Which lines below contain "column"? Copy every one of them.

Before and after images
___

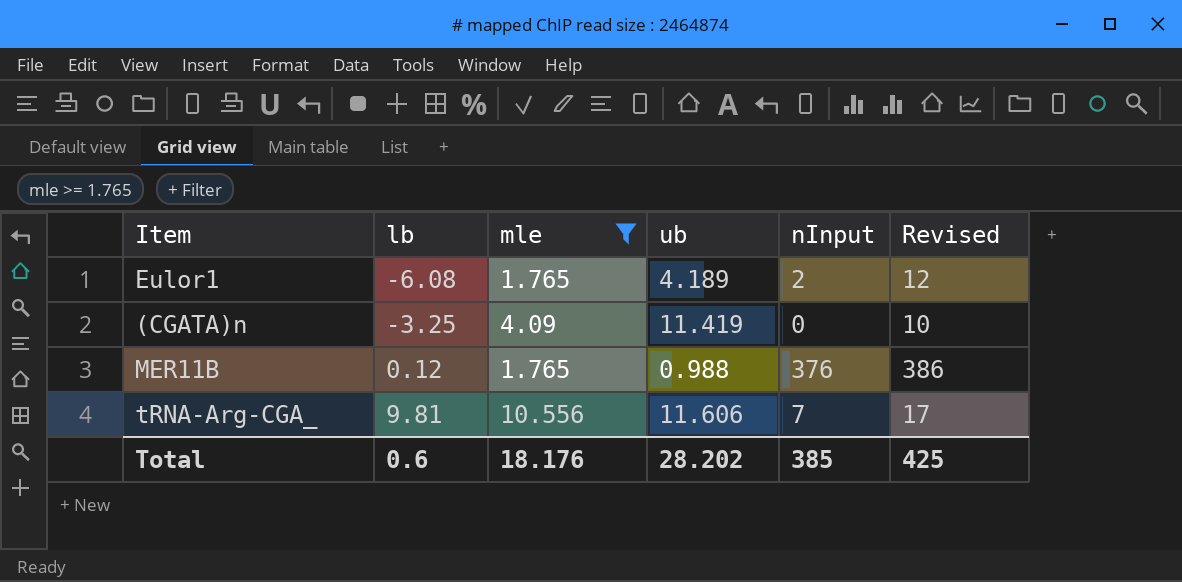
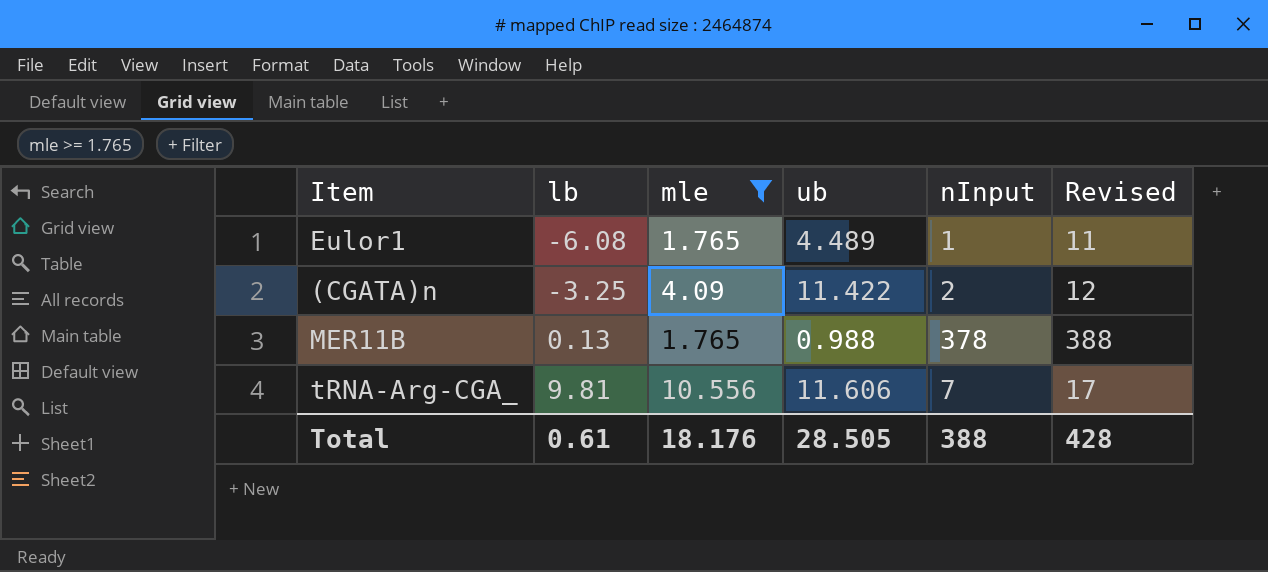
Eulor1 | ub: 4.189 -> 4.489
Eulor1 | nInput: 2 -> 1
Eulor1 | Revised: 12 -> 11
(CGATA)n | ub: 11.419 -> 11.422
(CGATA)n | nInput: 0 -> 2
(CGATA)n | Revised: 10 -> 12
MER11B | lb: 0.12 -> 0.13
MER11B | nInput: 376 -> 378
MER11B | Revised: 386 -> 388
Total | lb: 0.6 -> 0.61
Total | ub: 28.202 -> 28.505
Total | nInput: 385 -> 388
Total | Revised: 425 -> 428

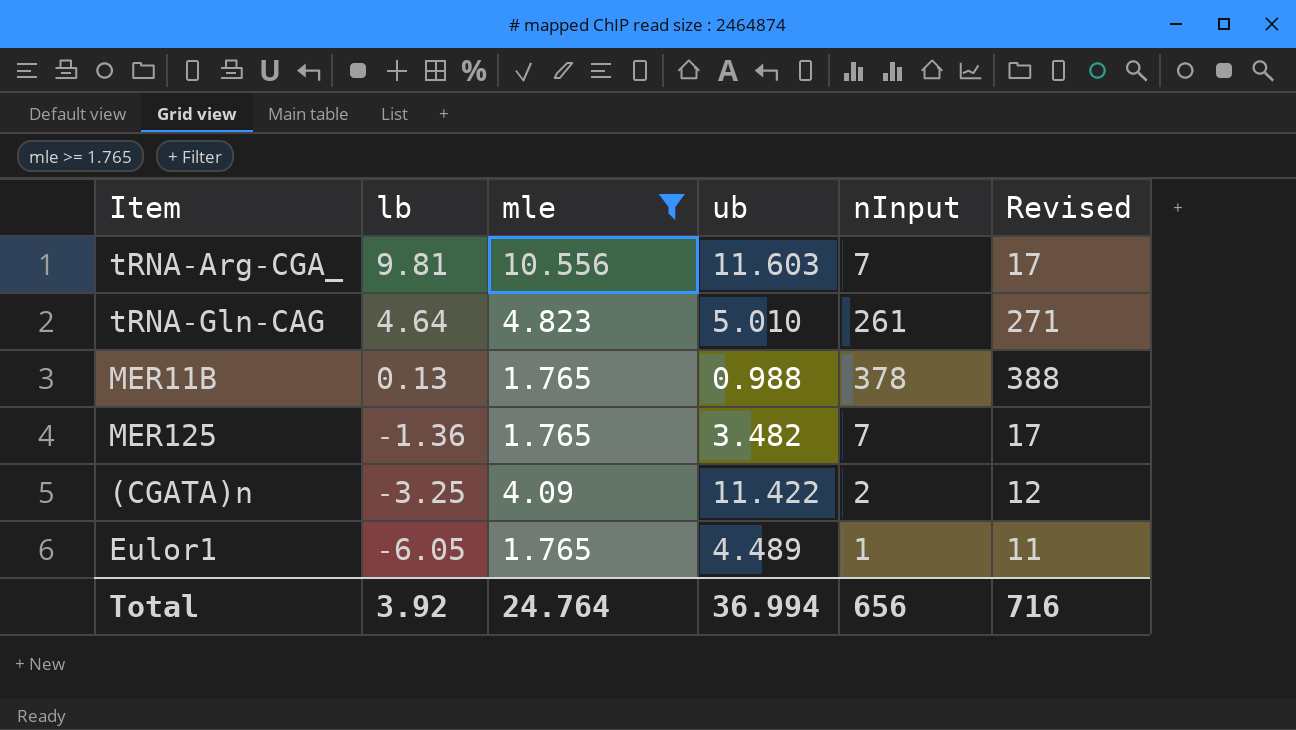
row order: lb ascending -> lb descending
tRNA-Arg-CGA_ | ub: 11.606 -> 11.603
row tRNA-Gln-CAG: none -> 4.64 | 4.823 | 5.010 | 261 | 271
row MER125: none -> -1.36 | 1.765 | 3.482 | 7 | 17
Eulor1 | lb: -6.08 -> -6.05
Total | lb: 0.61 -> 3.92
Total | mle: 18.176 -> 24.764
Total | ub: 28.505 -> 36.994
Total | nInput: 388 -> 656
Total | Revised: 428 -> 716

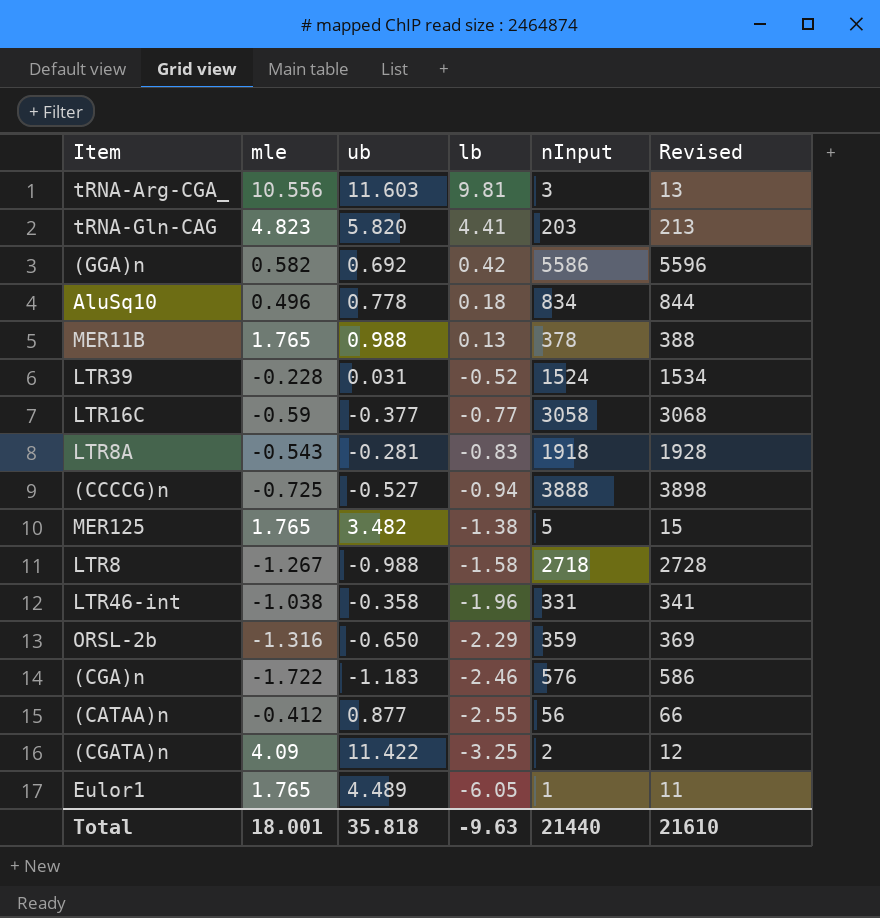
filter: mle >= 1.765 -> none
column lb | position: 2 -> 4
tRNA-Arg-CGA_ | nInput: 7 -> 3
tRNA-Arg-CGA_ | Revised: 17 -> 13
tRNA-Gln-CAG | ub: 5.010 -> 5.820
tRNA-Gln-CAG | lb: 4.64 -> 4.41
tRNA-Gln-CAG | nInput: 261 -> 203
tRNA-Gln-CAG | Revised: 271 -> 213
MER125 | lb: -1.36 -> -1.38
MER125 | nInput: 7 -> 5
MER125 | Revised: 17 -> 15
Total | mle: 24.764 -> 18.001
Total | ub: 36.994 -> 35.818
Total | lb: 3.92 -> -9.63
Total | nInput: 656 -> 21440
Total | Revised: 716 -> 21610

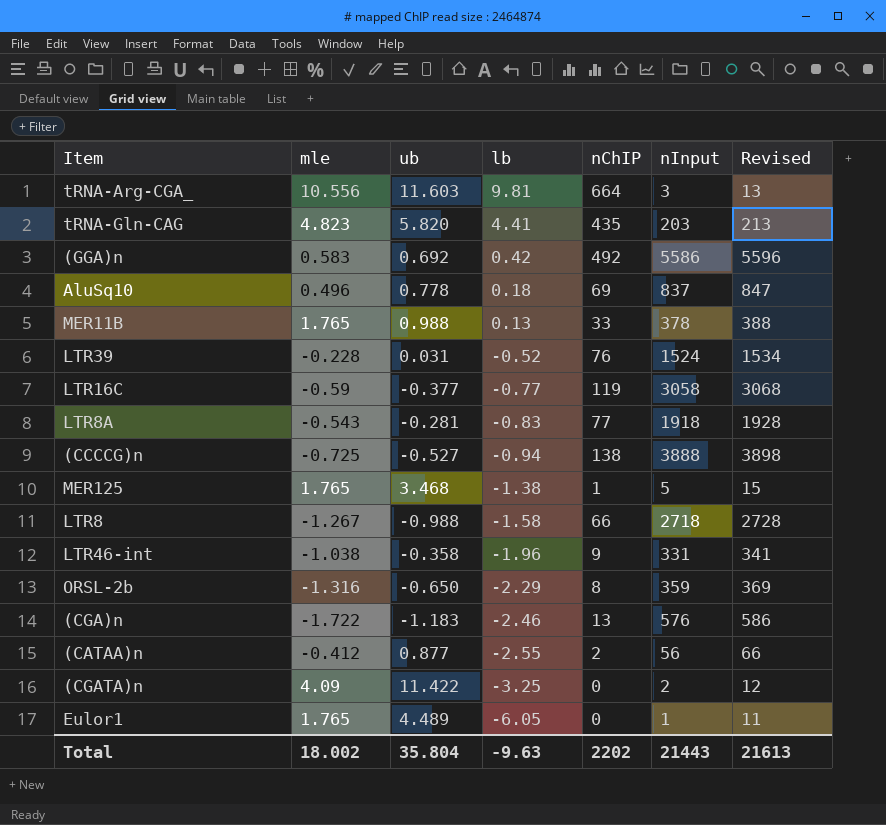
column nChIP | position: none -> 5
(GGA)n | mle: 0.582 -> 0.583
AluSq10 | nInput: 834 -> 837
AluSq10 | Revised: 844 -> 847
MER125 | ub: 3.482 -> 3.468
Total | mle: 18.001 -> 18.002
Total | ub: 35.818 -> 35.804
Total | nInput: 21440 -> 21443
Total | Revised: 21610 -> 21613

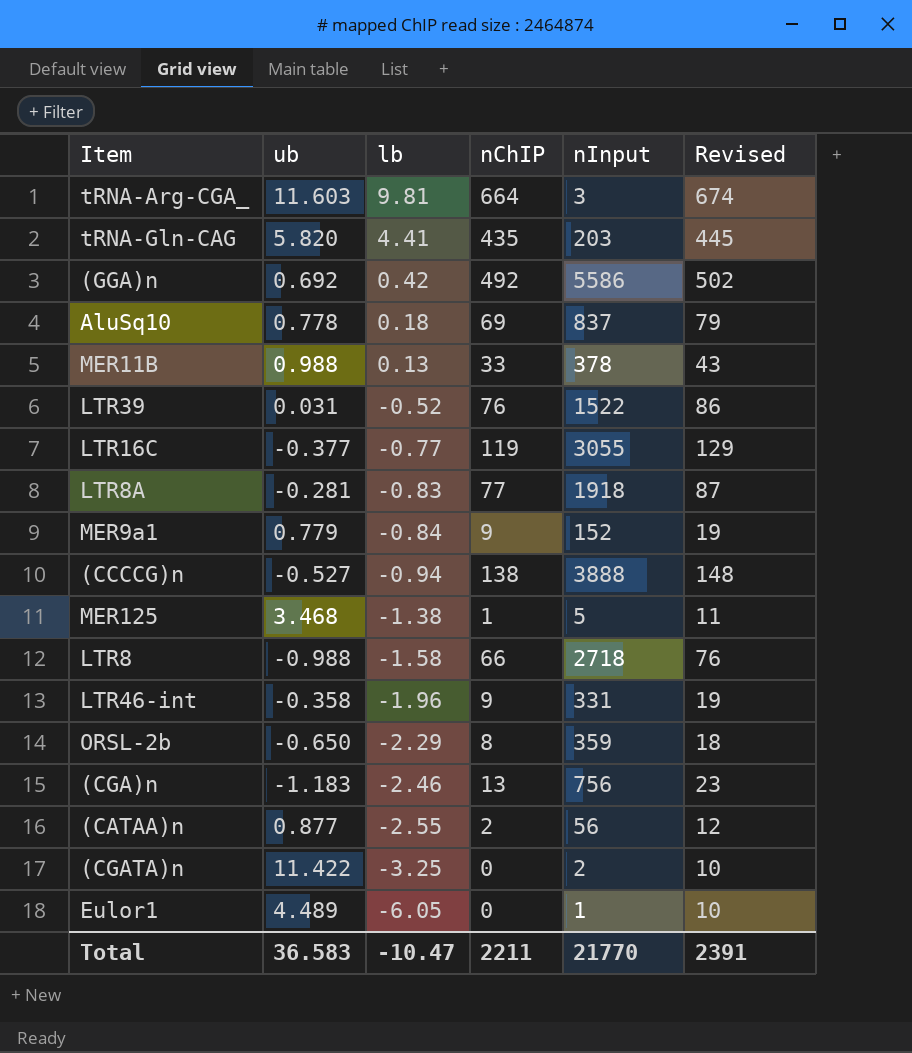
column mle | position: 2 -> none
column Revised | formula: [nInput] + 10 -> [nChIP] + 10
LTR39 | nInput: 1524 -> 1522
LTR16C | nInput: 3058 -> 3055
row MER9a1: none -> 0.779 | -0.84 | 9 | 152 | 19
(CGA)n | nInput: 576 -> 756
Total | ub: 35.804 -> 36.583
Total | lb: -9.63 -> -10.47
Total | nChIP: 2202 -> 2211
Total | nInput: 21443 -> 21770
Total | Revised: 21613 -> 2391

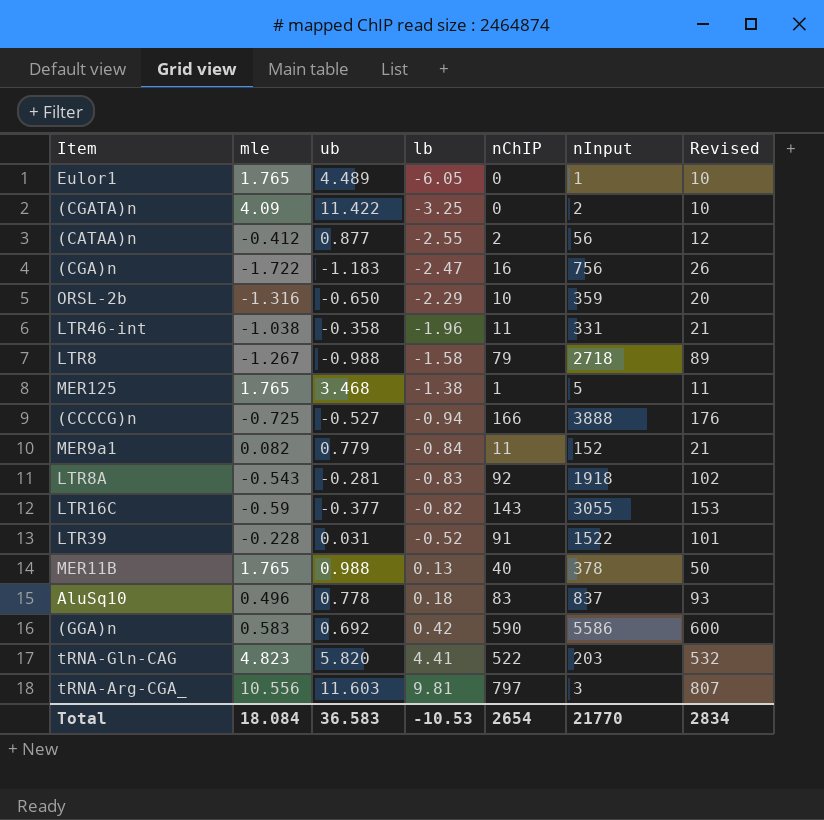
row order: lb descending -> lb ascending
column mle | position: none -> 2
(CGA)n | lb: -2.46 -> -2.47
(CGA)n | nChIP: 13 -> 16
(CGA)n | Revised: 23 -> 26
ORSL-2b | nChIP: 8 -> 10
ORSL-2b | Revised: 18 -> 20
LTR46-int | nChIP: 9 -> 11
LTR46-int | Revised: 19 -> 21
LTR8 | nChIP: 66 -> 79
LTR8 | Revised: 76 -> 89
(CCCCG)n | nChIP: 138 -> 166
(CCCCG)n | Revised: 148 -> 176
MER9a1 | nChIP: 9 -> 11
MER9a1 | Revised: 19 -> 21
LTR8A | nChIP: 77 -> 92
LTR8A | Revised: 87 -> 102
LTR16C | lb: -0.77 -> -0.82
LTR16C | nChIP: 119 -> 143
LTR16C | Revised: 129 -> 153
LTR39 | nChIP: 76 -> 91
LTR39 | Revised: 86 -> 101
MER11B | nChIP: 33 -> 40
MER11B | Revised: 43 -> 50
AluSq10 | nChIP: 69 -> 83
AluSq10 | Revised: 79 -> 93
(GGA)n | nChIP: 492 -> 590
(GGA)n | Revised: 502 -> 600
tRNA-Gln-CAG | nChIP: 435 -> 522
tRNA-Gln-CAG | Revised: 445 -> 532
tRNA-Arg-CGA_ | nChIP: 664 -> 797
tRNA-Arg-CGA_ | Revised: 674 -> 807
Total | lb: -10.47 -> -10.53
Total | nChIP: 2211 -> 2654
Total | Revised: 2391 -> 2834

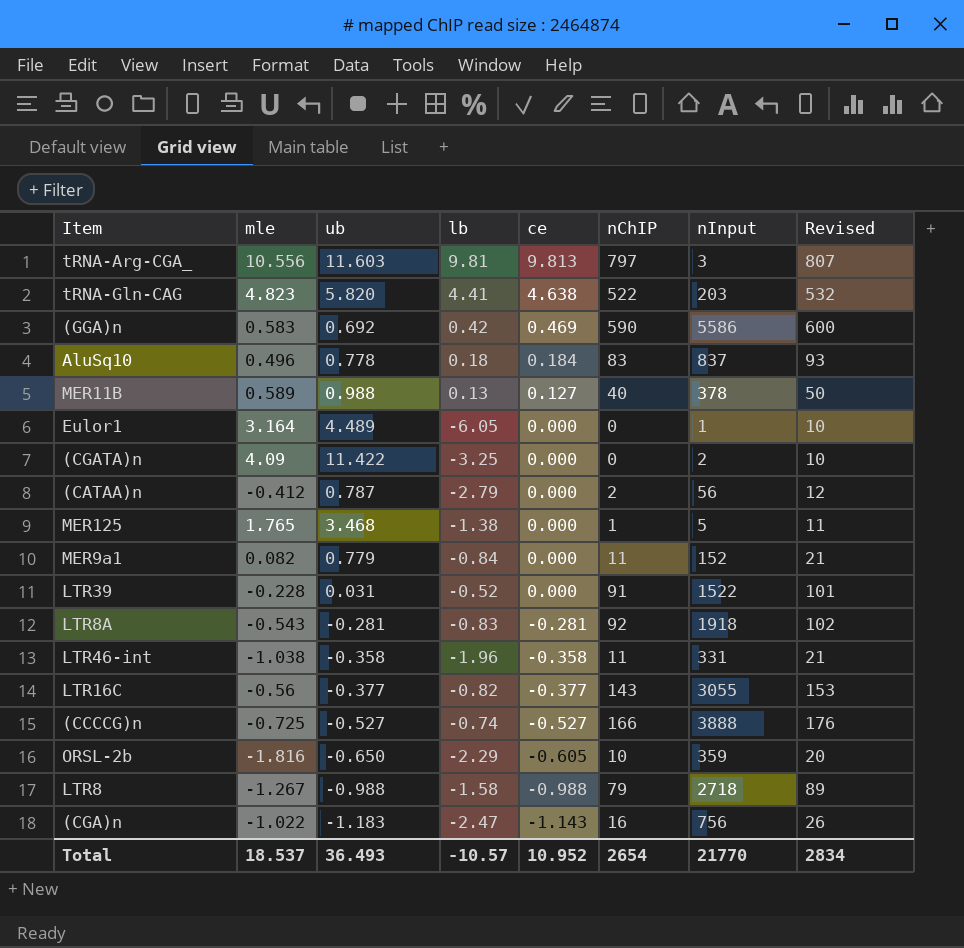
row order: lb ascending -> ce descending
column ce | position: none -> 5
MER11B | mle: 1.765 -> 0.589
Eulor1 | mle: 1.765 -> 3.164
(CATAA)n | ub: 0.877 -> 0.787
(CATAA)n | lb: -2.55 -> -2.79
LTR16C | mle: -0.59 -> -0.56
(CCCCG)n | lb: -0.94 -> -0.74
ORSL-2b | mle: -1.316 -> -1.816
(CGA)n | mle: -1.722 -> -1.022
Total | mle: 18.084 -> 18.537
Total | ub: 36.583 -> 36.493
Total | lb: -10.53 -> -10.57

___

ANSWER FOR THIS EXERCISE:
column lb | position: 2 -> 4
column nChIP | position: none -> 5
column mle | position: 2 -> none
column Revised | formula: [nInput] + 10 -> [nChIP] + 10
column mle | position: none -> 2
column ce | position: none -> 5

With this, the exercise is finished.